Publication year - 2006
Publication title -
transplant international
Language(s) - English
Resource type - Journals
SCImago Journal Rank - 0.998
H-Index - 82
eISSN - 1432-2277
pISSN - 0934-0874
DOI - 10.1111/j.1432-2277.2006.00331.x
Subject(s) - medicine , surgery , shunt (medical) , cardiopulmonary bypass , anesthesia
Summary Conventional orthotopic liver transplantation (CON‐LT) involves resection of recipient cava, usually with extra‐corporeal circulation (veno‐venous bypass, VVB), while in the piggyback technique (PC‐LT) the cava is preserved. Along with a temporary portacaval shunt (TPCS), better haemodynamic maintenance is purported with PC‐LT. A prospective, consecutive series of 384 primary transplants (2000–2003) were analysed, 138 CON‐LT (with VVB) and 246 PC‐LT (54 without TPCS).
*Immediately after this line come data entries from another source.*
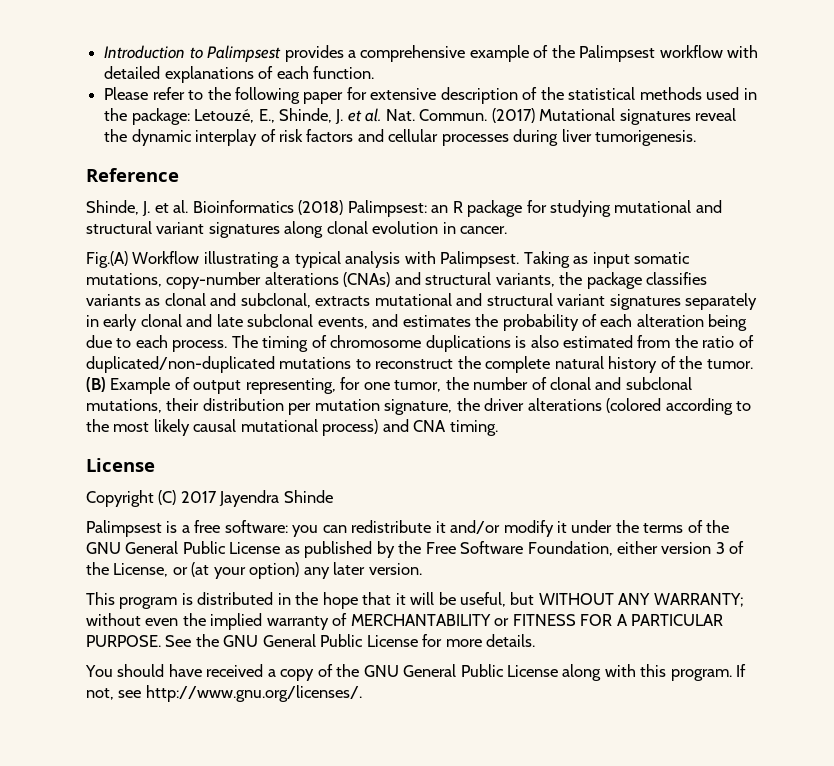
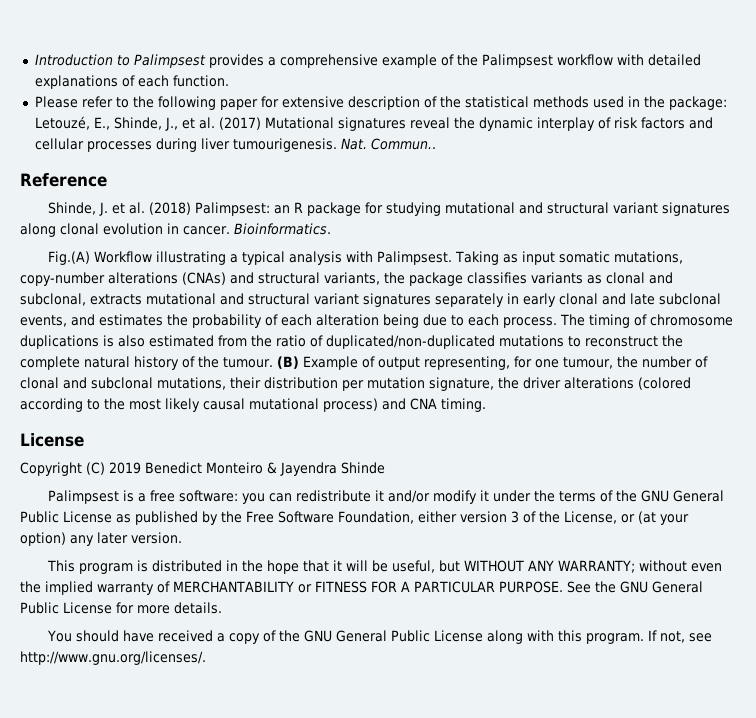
[335,108,488,124] J. et al. Nat. Commun. -> [164,117,215,131] J., et al.
[595,130,697,146] tumorigenesis. -> [232,138,436,152] tumourigenesis. Nat. Commun..
[192,200,294,213] Bioinformatics -> (146, 208) none
(508, 230) none -> [233,223,331,235] Bioinformatics.
[706,359,753,369] tumor. -> [223,357,273,368] tumour.
[394,380,442,392] tumor, -> [562,357,613,369] tumour,
[180,491,217,503] 2017 -> [109,462,277,474] 2019 Benedict Monteiro &

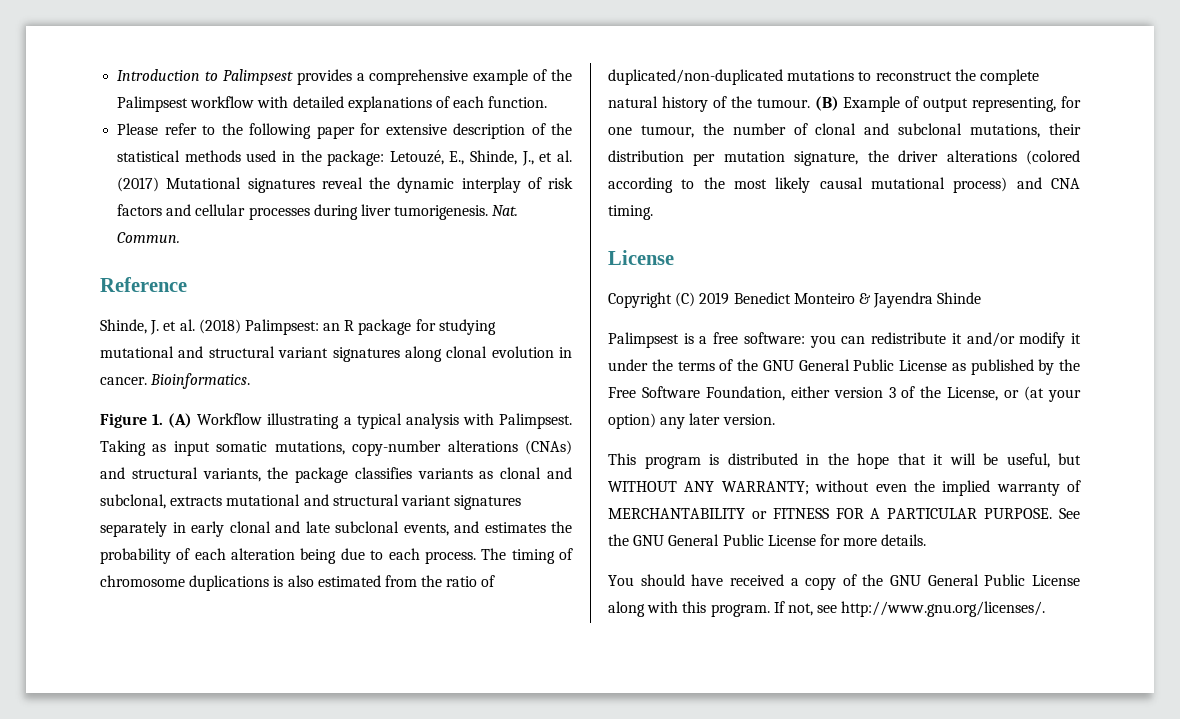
[232,138,436,152] tumourigenesis. Nat. Commun.. -> [394,205,519,220] [117,232,181,243] tumorigenesis. Nat. Commun.
[48,251,91,265] Fig.(A) -> [100,413,193,428] Figure 1. (A)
Patient/donor characteristics were similar in the two groups. PC‐LT required less usage of fresh‐frozen plasma and platelets, intensive care stay, number of patients requiring ventilation after day 1 and total days spent on ventilator. The results were not different when comparing, total operating and warm ischaemia time (WIT), red cell usage, requirement for renal support, day 3 serum creatinine and total hospital stay. TPCS had no impact on outcome other than WIT ( P  = 0.02). Three patients in PC‐LT group (three of 246;1.2%) developed caval outflow obstruction ( P  = 0.02). There was no difference in short‐ or long‐term graft or patient survival. PC‐LT has an advantage over CON‐LT unsing VVB with respect to intraoperative blood product usage, postoperative ventilation requirement and ITU stay. VVB is no longer required and TPCS may be used selectively in adult transplantation.